I wasn't. Ask any of the doctors in Satan City—I was in that hospital that day. I still didn't love Bulma; I'm not even sure I liked her that much at the time. I didn't want her to bare my children, and I had given up any hope that I ever would. I didn't really want to provide any sort of emotional support, either, and I knew I wouldn't be allowed in the delivery room even if I did. I wasn't there for her at all. I was there for the boy—for the one she decided to name "Trunks," once he was born. I didn't want a son, and I didn't see Trunks as my son, but I owed him gratitude, seeing as he had come back in time to save us, and I was going to repay him. Yes, I knew that Trunks was the time-traveler. I knew that a purple-haired Saiyan was going to be born on this planet in the near future, and then Bulma got knocked up by a Saiyan. I'm not stupid.
But, as I was saying before, I was going to be there for our savior. In fact, I intended to be there for every milestone that a real dad could fill in for. I may not be stronger than Vegeta, and I may not be as good with the women, but I know I'll be a better dad to Trunks than Vegeta would ever be. Even Slut Yamcha could sure as hell outperform the nicest Vegeta we'd ever see in that area.

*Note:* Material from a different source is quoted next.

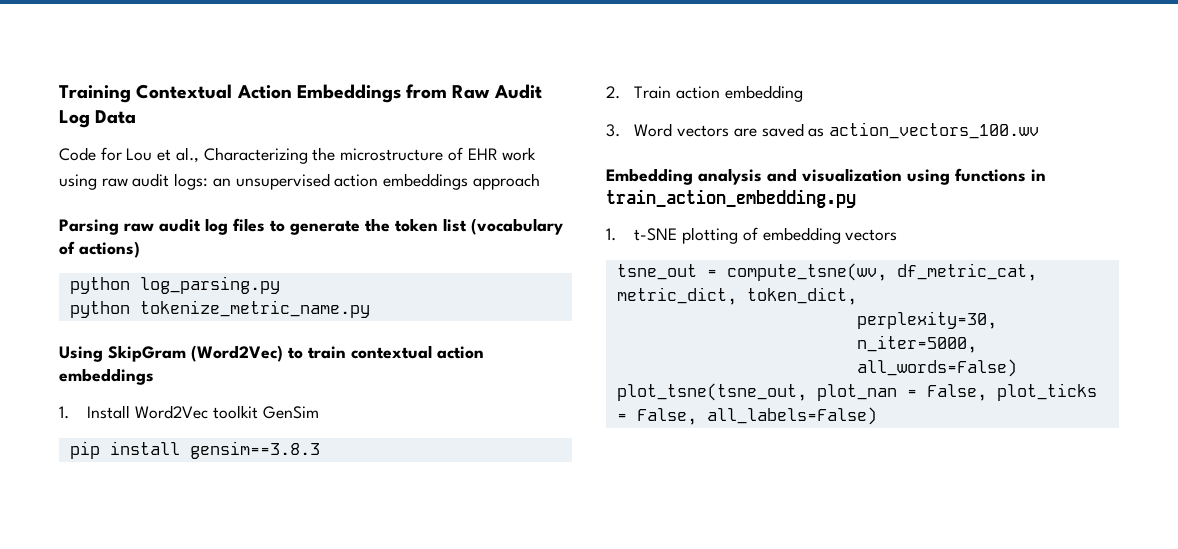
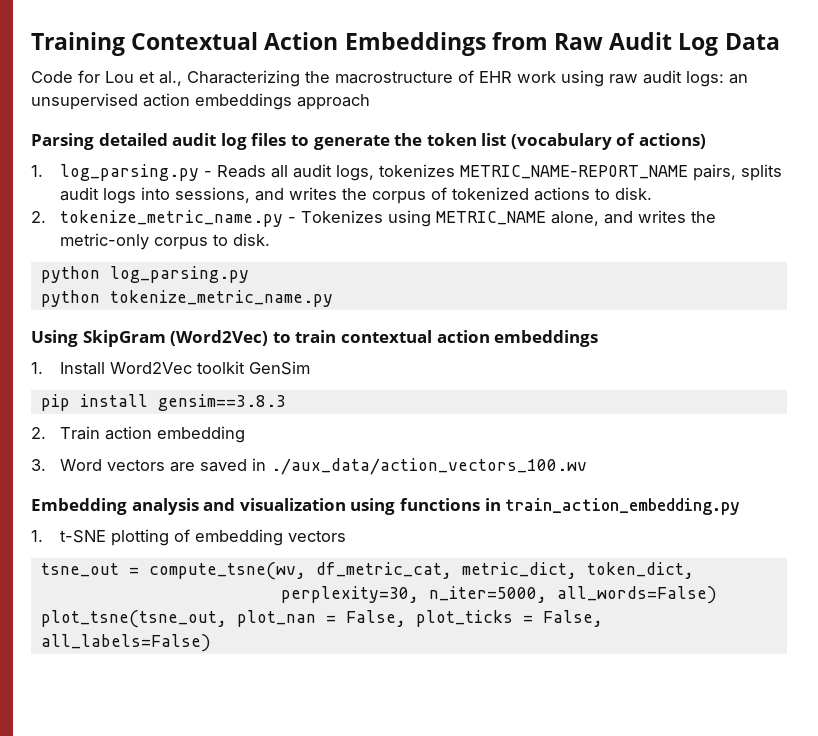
[340,148,444,161] microstructure -> [335,71,453,84] macrostructure
[124,223,154,232] raw -> [98,133,168,146] detailed
(140, 249) none -> [31,164,783,181] [60,187,653,204] [31,210,717,227] [60,233,271,250] // 1. log_parsing.py - Reads all audit logs, tokenizes METRIC_NAME-REPORT_NAME pairs, splits audit logs into sessions, and writes the corpus of tokenized actions to disk. // 2. tokenize_metric_name.py - Tokenizes using METRIC_NAME alone, and writes the metric-only corpus to disk.
[808,122,1040,139] as action_vectors_100.wv -> [252,458,588,475] in ./aux_data/action_vectors_100.wv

I heard a crying from inside the hospital room. A pretty young nurse stepped into the waiting room, and so that you don't think I'm trying to angst the story up to gain sympathy, I can tell you now that I would eventually enter a very long and satisfying relationship with this nurse. (Incidentally, she was also a survivor of planet Vegeta, but that's not worth getting into right now.)
"Sir?" she said. "Your son was just born."
"I'm not the father," I said. But she led me into the hospital room anyway.
"Where is Mrs. Briefs' husband, anyway?" she asked.
"Mr. Big Shot is too busy," I said. Then I looked at Bulma, sitting contently in the hospital bed, holding a purple-haired baby in her arms. She wasn't listening to me, but was busy ticking little Trunks. I hadn't seen her looking like that—happy and peaceful and not angry at me—since we went on our first date. That was probably the only time she had given me any reason to love her.
And as I stood there, looking at her, and remembering how wonderful it felt just to think I was in love, I realised that I could only answer the nurse's question one way without taking that feeling away from Bulma.
"He's busy working," I said, making sure to speak loudly so that Bulma would hear me. "He has to work very hard to take care of his family."
"So," said Bulma smugly, "you've finally figured out who's the better man between you and Vegeta, have you?"